Note: While this article is a ‘Dataflows’ checklist, many of the tips can be cross-applied to any product using Power Query, from Excel to Power BI Datasets and others.

Check also the Power Query and Dataflows best practices from the Microsoft documentation.
It’s not the purpose of the article to repeat existing docs; I will only elaborate on undocumented points.

Slow or messy dataflows can become a bottleneck instead of enabling easier re-use of data & transformation logic.

DATAFLOWS IN POWER BI

A powerful and popular feature, Power BI dataflows enable users to centralize transformation logic with Power Query, storing shaped data in a managed, Power BI data lake. Using the intuitive Power Query user-interface, data can be filtered, aggregated, combined and transformed. While easy to create and use, Dataflows and Power Query in general contain a lot of underlying complexity that can make or break a data solution. Neglecting certain elements when making a dataflow can result in slow refreshes and large, unmanageable transformation logic. Given how quickly and easily a Dataflow can be created, shared and used, this can rapidly get out of control, causing bottlenecks and governance threats.

This can be easily avoided if a few key considerations are kept in mind when designing, building and governing Dataflows in Power BI. In this article, I list out key elements to note when making or managing a Dataflow, elaborating on points not already documented, elsewhere.

Power BI Dataflows Checklist - select items.
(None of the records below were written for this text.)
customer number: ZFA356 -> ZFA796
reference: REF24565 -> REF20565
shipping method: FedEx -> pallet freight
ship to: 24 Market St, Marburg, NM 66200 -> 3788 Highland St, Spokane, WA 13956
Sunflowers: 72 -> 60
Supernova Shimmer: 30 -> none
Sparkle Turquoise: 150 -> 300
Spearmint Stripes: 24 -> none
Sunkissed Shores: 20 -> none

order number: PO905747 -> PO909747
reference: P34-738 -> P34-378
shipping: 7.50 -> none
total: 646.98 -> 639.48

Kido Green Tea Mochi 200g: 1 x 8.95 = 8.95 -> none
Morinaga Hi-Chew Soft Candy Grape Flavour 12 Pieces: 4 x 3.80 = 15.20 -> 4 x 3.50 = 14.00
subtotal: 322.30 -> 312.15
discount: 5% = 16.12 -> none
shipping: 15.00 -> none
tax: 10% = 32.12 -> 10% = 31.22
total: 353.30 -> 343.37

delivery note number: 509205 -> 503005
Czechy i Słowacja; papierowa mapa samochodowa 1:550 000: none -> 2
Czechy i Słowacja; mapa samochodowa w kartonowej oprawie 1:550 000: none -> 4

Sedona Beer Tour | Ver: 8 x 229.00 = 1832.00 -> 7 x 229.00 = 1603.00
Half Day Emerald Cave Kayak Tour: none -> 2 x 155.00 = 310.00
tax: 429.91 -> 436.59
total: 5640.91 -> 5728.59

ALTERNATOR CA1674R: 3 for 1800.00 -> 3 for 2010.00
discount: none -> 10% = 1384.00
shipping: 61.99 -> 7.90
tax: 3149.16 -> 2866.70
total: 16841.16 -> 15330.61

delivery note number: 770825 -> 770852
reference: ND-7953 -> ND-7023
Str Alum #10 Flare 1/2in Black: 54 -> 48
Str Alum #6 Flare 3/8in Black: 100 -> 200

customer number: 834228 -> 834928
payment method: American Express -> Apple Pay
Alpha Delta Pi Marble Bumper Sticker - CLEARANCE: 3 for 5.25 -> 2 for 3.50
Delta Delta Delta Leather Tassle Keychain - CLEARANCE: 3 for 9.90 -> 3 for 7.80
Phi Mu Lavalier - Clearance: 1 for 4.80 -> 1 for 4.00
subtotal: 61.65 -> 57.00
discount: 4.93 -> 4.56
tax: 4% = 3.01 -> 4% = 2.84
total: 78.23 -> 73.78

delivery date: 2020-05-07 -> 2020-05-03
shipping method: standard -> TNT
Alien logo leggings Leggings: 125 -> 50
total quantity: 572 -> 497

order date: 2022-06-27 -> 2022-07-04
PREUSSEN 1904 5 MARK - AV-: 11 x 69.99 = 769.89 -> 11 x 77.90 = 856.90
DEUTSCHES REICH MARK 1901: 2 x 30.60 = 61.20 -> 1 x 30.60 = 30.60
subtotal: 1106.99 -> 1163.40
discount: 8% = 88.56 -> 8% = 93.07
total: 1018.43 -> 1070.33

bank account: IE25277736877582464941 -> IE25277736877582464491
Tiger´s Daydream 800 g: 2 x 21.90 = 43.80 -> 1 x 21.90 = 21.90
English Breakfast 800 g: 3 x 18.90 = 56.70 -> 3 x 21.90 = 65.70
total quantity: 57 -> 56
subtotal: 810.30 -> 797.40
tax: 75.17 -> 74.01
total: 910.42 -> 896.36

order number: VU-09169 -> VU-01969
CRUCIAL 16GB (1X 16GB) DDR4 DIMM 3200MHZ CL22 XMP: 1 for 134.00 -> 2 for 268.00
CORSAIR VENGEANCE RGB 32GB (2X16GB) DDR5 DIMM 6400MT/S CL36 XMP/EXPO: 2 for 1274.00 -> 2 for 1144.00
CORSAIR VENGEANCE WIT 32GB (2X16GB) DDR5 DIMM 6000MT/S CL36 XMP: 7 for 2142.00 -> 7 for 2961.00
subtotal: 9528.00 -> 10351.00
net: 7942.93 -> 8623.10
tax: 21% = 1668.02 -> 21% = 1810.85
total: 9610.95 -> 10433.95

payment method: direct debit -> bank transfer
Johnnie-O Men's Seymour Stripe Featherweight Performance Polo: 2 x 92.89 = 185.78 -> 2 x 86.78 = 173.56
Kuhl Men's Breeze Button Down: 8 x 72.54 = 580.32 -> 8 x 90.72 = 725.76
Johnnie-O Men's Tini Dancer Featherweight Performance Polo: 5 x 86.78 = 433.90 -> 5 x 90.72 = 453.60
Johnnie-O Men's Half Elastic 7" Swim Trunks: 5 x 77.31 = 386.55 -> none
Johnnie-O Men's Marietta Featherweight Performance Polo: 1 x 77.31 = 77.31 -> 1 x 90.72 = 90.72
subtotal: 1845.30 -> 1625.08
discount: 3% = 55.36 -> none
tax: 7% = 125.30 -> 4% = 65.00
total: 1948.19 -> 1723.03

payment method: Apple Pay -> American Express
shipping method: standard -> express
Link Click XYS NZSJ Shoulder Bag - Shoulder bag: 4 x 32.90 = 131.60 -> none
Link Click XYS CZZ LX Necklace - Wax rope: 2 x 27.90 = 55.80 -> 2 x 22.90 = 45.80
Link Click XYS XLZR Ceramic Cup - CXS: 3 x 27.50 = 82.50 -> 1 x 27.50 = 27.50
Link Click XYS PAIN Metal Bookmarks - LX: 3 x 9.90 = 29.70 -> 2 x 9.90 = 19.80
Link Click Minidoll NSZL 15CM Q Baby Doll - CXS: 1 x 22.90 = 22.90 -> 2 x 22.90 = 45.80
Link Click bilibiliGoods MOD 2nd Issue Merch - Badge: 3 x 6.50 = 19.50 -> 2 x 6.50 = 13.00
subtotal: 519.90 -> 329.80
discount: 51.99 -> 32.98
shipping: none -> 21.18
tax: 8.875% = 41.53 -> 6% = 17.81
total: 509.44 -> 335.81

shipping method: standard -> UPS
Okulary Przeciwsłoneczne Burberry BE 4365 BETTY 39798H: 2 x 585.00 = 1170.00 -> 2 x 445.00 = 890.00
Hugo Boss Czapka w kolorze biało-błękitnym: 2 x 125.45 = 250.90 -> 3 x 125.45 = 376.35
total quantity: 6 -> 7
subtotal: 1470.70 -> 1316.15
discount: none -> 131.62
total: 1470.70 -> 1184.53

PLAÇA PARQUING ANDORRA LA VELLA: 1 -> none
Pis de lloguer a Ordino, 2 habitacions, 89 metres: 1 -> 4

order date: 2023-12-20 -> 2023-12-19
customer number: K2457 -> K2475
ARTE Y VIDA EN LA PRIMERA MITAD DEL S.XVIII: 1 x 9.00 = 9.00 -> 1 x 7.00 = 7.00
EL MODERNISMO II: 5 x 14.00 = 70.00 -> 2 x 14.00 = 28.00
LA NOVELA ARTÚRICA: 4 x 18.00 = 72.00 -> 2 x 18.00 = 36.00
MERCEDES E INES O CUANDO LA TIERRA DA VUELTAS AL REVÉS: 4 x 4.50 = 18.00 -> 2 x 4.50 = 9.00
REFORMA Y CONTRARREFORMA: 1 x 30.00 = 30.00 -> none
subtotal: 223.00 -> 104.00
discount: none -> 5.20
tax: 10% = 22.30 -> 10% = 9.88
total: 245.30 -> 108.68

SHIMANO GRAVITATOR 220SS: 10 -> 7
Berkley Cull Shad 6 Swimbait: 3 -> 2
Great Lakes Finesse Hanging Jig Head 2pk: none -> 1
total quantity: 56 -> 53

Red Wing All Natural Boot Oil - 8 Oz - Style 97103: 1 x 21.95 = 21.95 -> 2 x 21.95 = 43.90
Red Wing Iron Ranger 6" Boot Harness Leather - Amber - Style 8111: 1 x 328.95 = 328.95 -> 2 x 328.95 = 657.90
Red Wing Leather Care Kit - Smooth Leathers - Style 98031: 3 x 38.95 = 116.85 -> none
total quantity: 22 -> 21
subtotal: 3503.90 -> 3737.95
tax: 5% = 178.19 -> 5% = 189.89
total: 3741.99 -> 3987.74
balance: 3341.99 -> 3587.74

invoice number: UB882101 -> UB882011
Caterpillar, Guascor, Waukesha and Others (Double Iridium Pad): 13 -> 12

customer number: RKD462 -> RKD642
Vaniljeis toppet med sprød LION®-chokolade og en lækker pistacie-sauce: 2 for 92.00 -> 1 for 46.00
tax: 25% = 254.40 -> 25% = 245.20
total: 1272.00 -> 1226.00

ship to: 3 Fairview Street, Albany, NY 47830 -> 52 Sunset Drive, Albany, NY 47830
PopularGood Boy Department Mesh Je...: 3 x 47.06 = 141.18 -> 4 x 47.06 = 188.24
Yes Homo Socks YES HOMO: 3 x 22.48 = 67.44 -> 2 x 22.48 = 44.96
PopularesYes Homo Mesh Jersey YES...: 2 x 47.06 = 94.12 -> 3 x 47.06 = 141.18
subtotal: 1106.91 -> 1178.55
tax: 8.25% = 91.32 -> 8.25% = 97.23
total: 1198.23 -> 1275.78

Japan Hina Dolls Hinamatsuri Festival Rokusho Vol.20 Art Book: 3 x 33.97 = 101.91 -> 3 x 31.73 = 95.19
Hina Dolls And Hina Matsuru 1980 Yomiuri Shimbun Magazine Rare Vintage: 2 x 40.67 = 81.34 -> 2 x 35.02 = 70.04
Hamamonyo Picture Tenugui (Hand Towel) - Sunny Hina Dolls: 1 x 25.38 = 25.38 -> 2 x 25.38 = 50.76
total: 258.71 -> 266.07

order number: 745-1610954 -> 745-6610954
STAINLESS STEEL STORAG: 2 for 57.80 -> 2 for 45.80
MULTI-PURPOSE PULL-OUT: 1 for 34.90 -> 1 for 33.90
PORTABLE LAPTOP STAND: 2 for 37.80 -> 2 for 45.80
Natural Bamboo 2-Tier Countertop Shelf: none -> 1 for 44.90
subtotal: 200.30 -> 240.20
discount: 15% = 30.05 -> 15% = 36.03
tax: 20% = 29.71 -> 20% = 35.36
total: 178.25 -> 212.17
Scroll down further for the full, up-to-date checklist.

ARE DOWNSTREAM USE-CASES & DEPENDENCIES MAPPED?

One of the most obvious use-cases for Dataflows are centralizing transformation logic, to ensure a “central truth” and avoid redundant, parallel logic in multiple solutions which risk becoming divergent. However, it’s important to define up-front what the final shape of the data will be. Missing columns or over-aggregated data will result in downstream consumers not being able to use the dataflow because it doesn’t fit their use-case. Thus, when designing a dataflow solution, it’s important to reflect on who the downstream consumers are and what their needs will be - “who will use this, and what will they use this for?” Try to define a common schema & detail level that fills all reasonable downstream uses of the dataflow, to best enable consumers to use it, even if they still apply slight aggregations or changes ontop. Examples are given below of situations to be avoided:

Dataflow misses columns needed in a downstream dataset or analysis
Example: Order reason field is removed from order data when it is needed for a DAX expression to calculate orders returned due to wrong size.
Dataflow over-aggregates data past a detail level needed in a downstream dataset or analysis
Example: Customer detail is lost when sales data is aggregated to the region level, when there exists a reporting need for customer detail data.
Dataflow applies a transformation that renders downstream requirements impossible
Example 1: Local currency transformed to EUR, when there exists a report requirement for seeing volumes in local currency or having dynamic currency conversion.
Example 2: Exchange rates rounded to two decimal places (Fixed Decimal) when 4-8 decimal places are needed for volatile currencies / rate types.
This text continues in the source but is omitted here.